I stumbled upon this story while researching the student loan crisis and at first I was perplexed. I didn’t understand why Republicans were opposed to higher academic standards for the for-profit sector, and I didn’t get the connection to student loans. But it didn’t take much research to discover what was really going on: an example of blatant hypocrisy sufficient to outrage even the most jaded observer of American politics.

The for-profit educational sector is an industry almost entirely subsidized by the federal government. Around 70-80 percent of for-profit revenues are generated by federal student loans. At the same time, judging by sky-high dropout rates, the for-profit schools do a terrible job of educating students. The Obama administration’s efforts to define a credit hour and require state accreditation were motivated by a very understandable desire: to ensure that taxpayers are getting their money’s worth when federal cash pays for a student’s education. In contrast, Foxx’s legislation is designed to remove that taxpayer protection. So here’s a more accurate title for her bill: “The Protecting the Freedom of For-Profit Schools to Suck off the Government Teat Without Any Accountability Whatsoever Act.”

The for-profit educational sector has been growing extraordinarily rapidly for the past decade: 12 percent of all post-secondary students are now enrolled in for-profit schools, up from 3 percent 10 years ago. But the main beneficiaries of the growth appear to be the shareholders and executives of the largest publicly traded for-profit schools, not the students.

  • 54 percent of the students who enrolled in 2008-2009 in 14 publicly traded for-profit schools had withdrawn without a degree by 2010.

The pathetic performance of the for-profit sector in delivering actual degrees becomes all the more alarming when you realize that most of the students who are dropping out paid for their educations with student loans that have to be paid back: According to a report released in the summer of 2010 by Sen. Tom Harkin, D-Iowa, “Emerging Risk?: An Overview of Growth, Spending, Student Debt and Unanswered Questions in For-Profit Higher Education,” in 2009, the five largest for-profit schools reported that government grants and loans accounted for 77.4 percent of their revenue.

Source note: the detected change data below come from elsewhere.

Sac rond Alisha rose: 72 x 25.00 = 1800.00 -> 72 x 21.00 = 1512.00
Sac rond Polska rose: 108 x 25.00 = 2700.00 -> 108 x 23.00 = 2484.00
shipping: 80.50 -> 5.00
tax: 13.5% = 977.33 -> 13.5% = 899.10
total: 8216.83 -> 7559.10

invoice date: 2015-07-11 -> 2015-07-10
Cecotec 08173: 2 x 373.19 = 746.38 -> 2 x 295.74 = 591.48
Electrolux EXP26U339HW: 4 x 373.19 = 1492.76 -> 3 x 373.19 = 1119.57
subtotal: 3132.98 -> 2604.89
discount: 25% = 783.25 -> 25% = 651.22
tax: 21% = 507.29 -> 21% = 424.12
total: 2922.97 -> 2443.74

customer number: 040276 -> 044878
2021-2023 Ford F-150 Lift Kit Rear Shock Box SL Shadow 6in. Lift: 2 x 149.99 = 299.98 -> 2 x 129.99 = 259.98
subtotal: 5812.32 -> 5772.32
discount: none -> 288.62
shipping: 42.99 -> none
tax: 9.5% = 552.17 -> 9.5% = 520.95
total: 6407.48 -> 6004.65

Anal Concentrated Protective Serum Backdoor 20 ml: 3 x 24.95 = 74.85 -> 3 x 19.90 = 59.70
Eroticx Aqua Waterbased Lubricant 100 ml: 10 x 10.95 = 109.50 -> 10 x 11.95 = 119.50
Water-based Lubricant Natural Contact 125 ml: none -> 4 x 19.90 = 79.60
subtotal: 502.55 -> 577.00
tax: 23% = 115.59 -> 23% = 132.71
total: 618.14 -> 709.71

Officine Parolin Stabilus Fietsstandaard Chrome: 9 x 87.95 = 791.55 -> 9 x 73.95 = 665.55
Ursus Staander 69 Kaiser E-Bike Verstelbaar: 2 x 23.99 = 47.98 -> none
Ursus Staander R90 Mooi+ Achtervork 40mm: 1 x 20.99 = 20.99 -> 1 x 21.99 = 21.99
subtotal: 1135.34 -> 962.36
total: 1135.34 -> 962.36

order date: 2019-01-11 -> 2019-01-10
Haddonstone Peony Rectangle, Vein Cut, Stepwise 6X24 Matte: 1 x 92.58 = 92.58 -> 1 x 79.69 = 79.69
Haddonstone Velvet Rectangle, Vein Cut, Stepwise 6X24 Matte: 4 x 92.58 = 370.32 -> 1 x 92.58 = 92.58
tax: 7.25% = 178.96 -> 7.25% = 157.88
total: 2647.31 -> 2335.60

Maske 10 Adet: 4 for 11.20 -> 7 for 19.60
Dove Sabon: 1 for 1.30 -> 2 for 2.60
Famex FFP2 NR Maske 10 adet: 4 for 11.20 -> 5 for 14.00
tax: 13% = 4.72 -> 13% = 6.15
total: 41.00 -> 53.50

The Harkin reports comes to a stark conclusion:

The Federal government and taxpayers are making a large and rapidly growing investment in financial aid to for-profit schools, with few tools in place to gauge how well that money is being spent. Available data show that very few students enroll in for-profit schools without taking on debt, while a staggering number of students are leaving the schools, presumably many without completing a degree or certificate.

It is precisely this situation that the Obama administration’s efforts to ensure “program integrity” were designed to address. Student loans are tied to credit hours: By requiring a more rigorous definition of credit hour, the administration was attempting to make sure that government money was paying for actual education. Similarly, the requirement that all for-profit schools must be accredited by the individual states in which they do business was a measure designed to keep fly-by-night online schools operating out of states with weak accreditation requirements from enrolling out-of-state students and ripping them off. The issue is not “innovation.” The issue is basic consumer protection.

One would imagine that Republicans, who theoretically oppose government involvement in the private sector, and are always looking for ways to cut government spending, would approve of efforts to seek greater accountability for taxpayer funds. Virginia Foxx, after all, was notorious for being one of only 11 members of Congress to vote against a federal relief package for victims of Hurricane Katrina, citing the “high potential for the waste, fraud and abuse of federal tax dollars.”

But as it turns out, Foxx herself is benefiting from the waste and abuse of federal tax dollars. Among the top 20 financial contributors to Foxx in the 2011-2012 cycle are the Association of Private Sector Colleges/Universities, the Apollo Group (owner of the University of Phoenix), and Corinthian Colleges. Since federal student loans comprise the vast majority of the revenues of those for-profit schools, it follows that their campaign contributions to Foxx are also made possible by U.S. taxpayers.